Comment by Daniel posted on Sat, 07/03/2009 16:34
Fun times indeed. I’m sure you’ve got the support of all of us though. And I’m completely with Tomas and Charlie in dropping the old communication line. Especially if loneliness is one of the biggest things you’re feeling right now. A lot of the time when we feel neglected by those close to us it’s not because they’ve stopped caring but because they’re distracted and probably just don’t realise. If you want them to notice sometimes you’ve got to be brave and go out and just tell them. Your friend possibly just doesn’t know what to do. I get that it still hurts though. Sometimes with an item like a camera it represents something and holds a great deal of personal significance, which certainly sounds like the case here. Maybe you could find some other creative outlet? I hope things pick up for you.
Comment by Charlie posted on Fri, 27/02/2009 11:47
The people who tell you to ‘snap out of it’ completely don’t understand. They’re not trying to hurt you, and probably don’t realise how it makes you feel at all. I always felt the same (and still do, really) about thinking people should realise and thinking that because they don’t it means I’m making it up or something.
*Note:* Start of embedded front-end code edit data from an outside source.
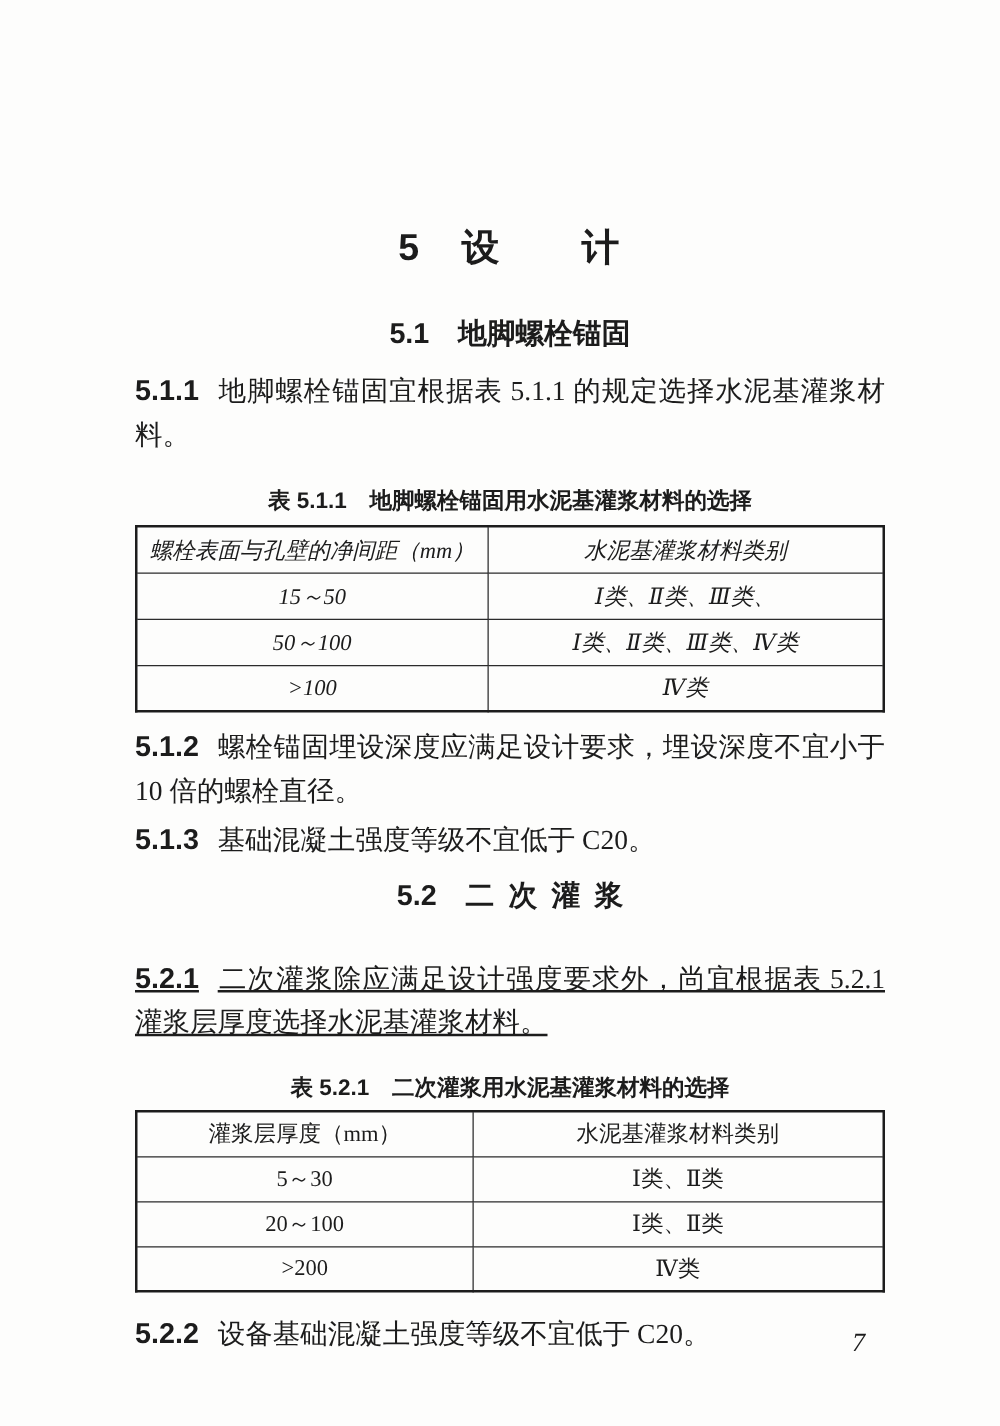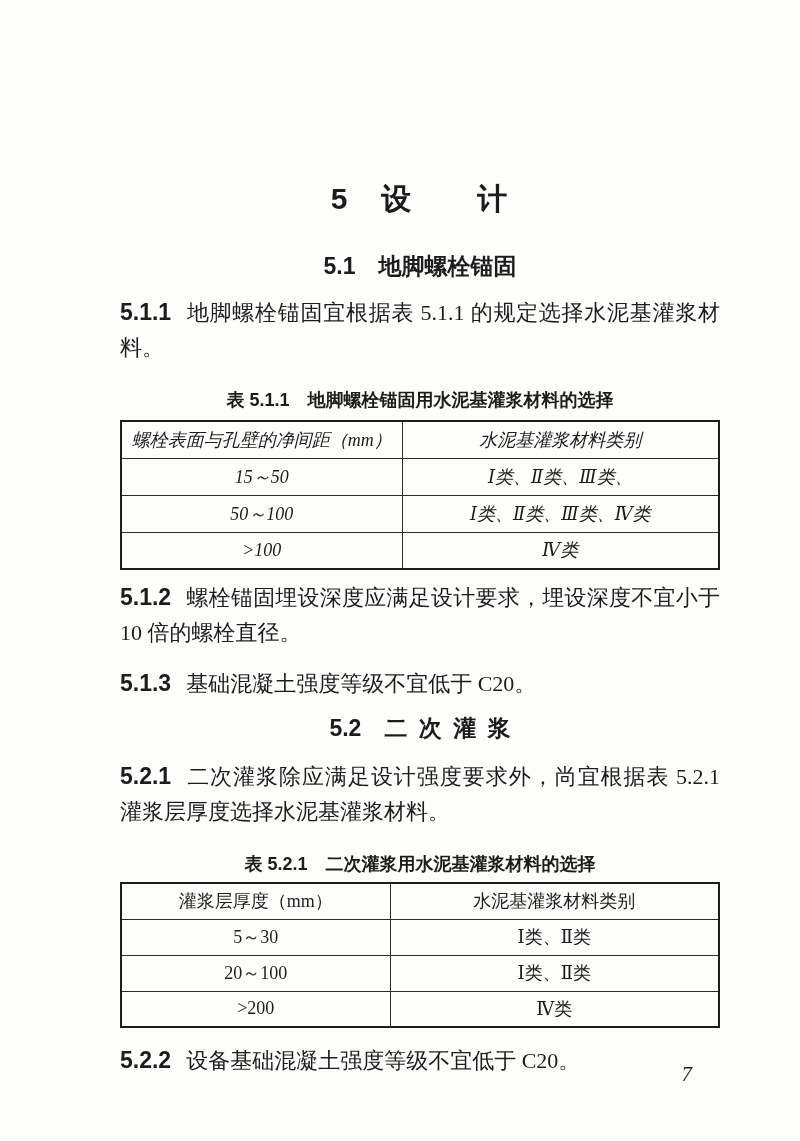--- a/index.html
+++ b/index.html
@@ -11,21 +11,21 @@
     color: #1c1c1c;
   }
   .page {
     position: relative;
     width: 800px; height: 1141px;
     overflow: hidden;
     background: #fdfdfc;
   }
   .content {
     position: absolute;
-    left: 120px; top: 0;
+    left: 108px; top: 0;
     width: 600px;
   }
   .chapter-title {
     margin: 183px 0 0 0;
     text-align: center;
     font-family: "Liberation Sans", "DejaVu Sans", sans-serif;
     font-weight: bold;
     font-size: 30px;
     line-height: 32px;
     letter-spacing: 2px;
@@ -48,22 +48,22 @@
     margin: 0;
   }
   .clause .num {
     font-family: "Liberation Sans", "DejaVu Sans", sans-serif;
     font-weight: bold;
     font-size: 23px;
     margin-right: 15px;
   }
   .p-511 { margin-top: 16px; }
   .p-512 { margin-top: 10px; }
-  .p-513 { margin-top: 16px; }
-  .p-521 { margin-top: 18px; }
+  .p-513 { margin-top: 4px; }
+  .p-521 { margin-top: 36px; text-decoration: underline; }
   .p-522 { margin-top: 15px; }
   .table-caption {
     margin: 24px 0 0 0;
     text-align: center;
     font-family: "Liberation Sans", "DejaVu Sans", sans-serif;
     font-weight: bold;
     font-size: 18px;
     line-height: 22px;
   }
   table.data-table {

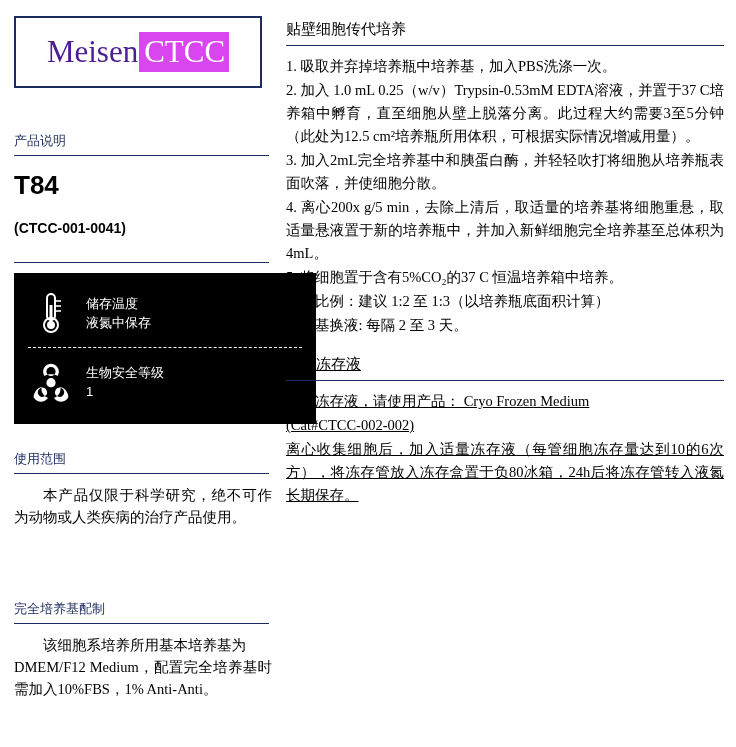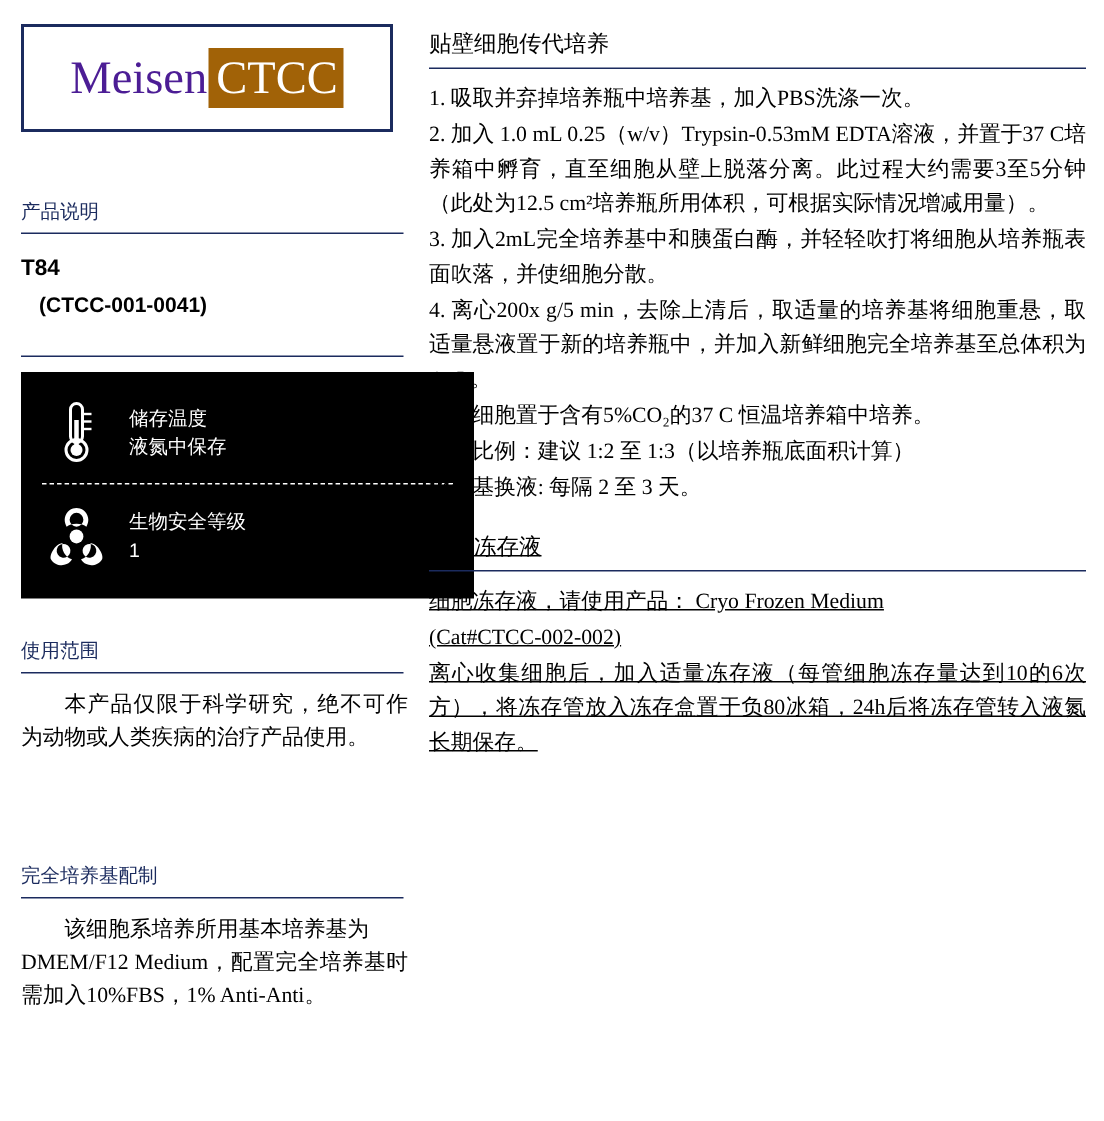--- a/index.html
+++ b/index.html
@@ -39,48 +39,48 @@
     font-family: "Liberation Serif", serif;
     font-size: 31px;
     letter-spacing: 0px;
     white-space: nowrap;
   }
   .logo-meisen {
     color: #4c1d95;
   }
   .logo-ctcc {
     color: #ffffff;
-    background: #a16207;
+    background: #d946ef;
     padding: 2px 4px 3px 5px;
     margin-left: 1px;
   }
   .sec-title {
     font-family: "Liberation Sans", sans-serif;
     font-size: 13px;
     color: #1b2b5e;
     padding-bottom: 5px;
     margin-bottom: 0px;
   }
   .rule {
     border-top: 1px solid #1b2b5e;
     width: 255px;
     margin: 0 0 10px 0;
     height: 0;
   }
   .prod-name {
     font-family: "Liberation Sans", sans-serif;
     font-weight: bold;
-    font-size: 15px;
-    margin: 14px 0 8px 0;
+    font-size: 26px;
+    margin: 14px 0 19px 0;
   }
   .prod-cat {
     font-family: "Liberation Sans", sans-serif;
     font-weight: bold;
     font-size: 14px;
-    margin: 0 0 26px 12px;
+    margin: 0 0 26px 0;
   }
   
   .info-panel {
     background: #000000;
     color: #ffffff;
     width: 302px;
     padding: 10px 0 12px 0;
     margin-top: 8px;
   }
   .info-row {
But that’s not what it means. My housemate told us all recently that she’s had anorexia for the last few months, and none of us realised. It wasn’t that we didn’t care; we just didn’t even think of it as a possibility. Have you tried ringing your friend to explain to her why you felt like she wasn’t really giving you any time? I know that might be hard, but it could just be that she doesn’t realise. I reckon people are much less perceptive than we’d like sometimes.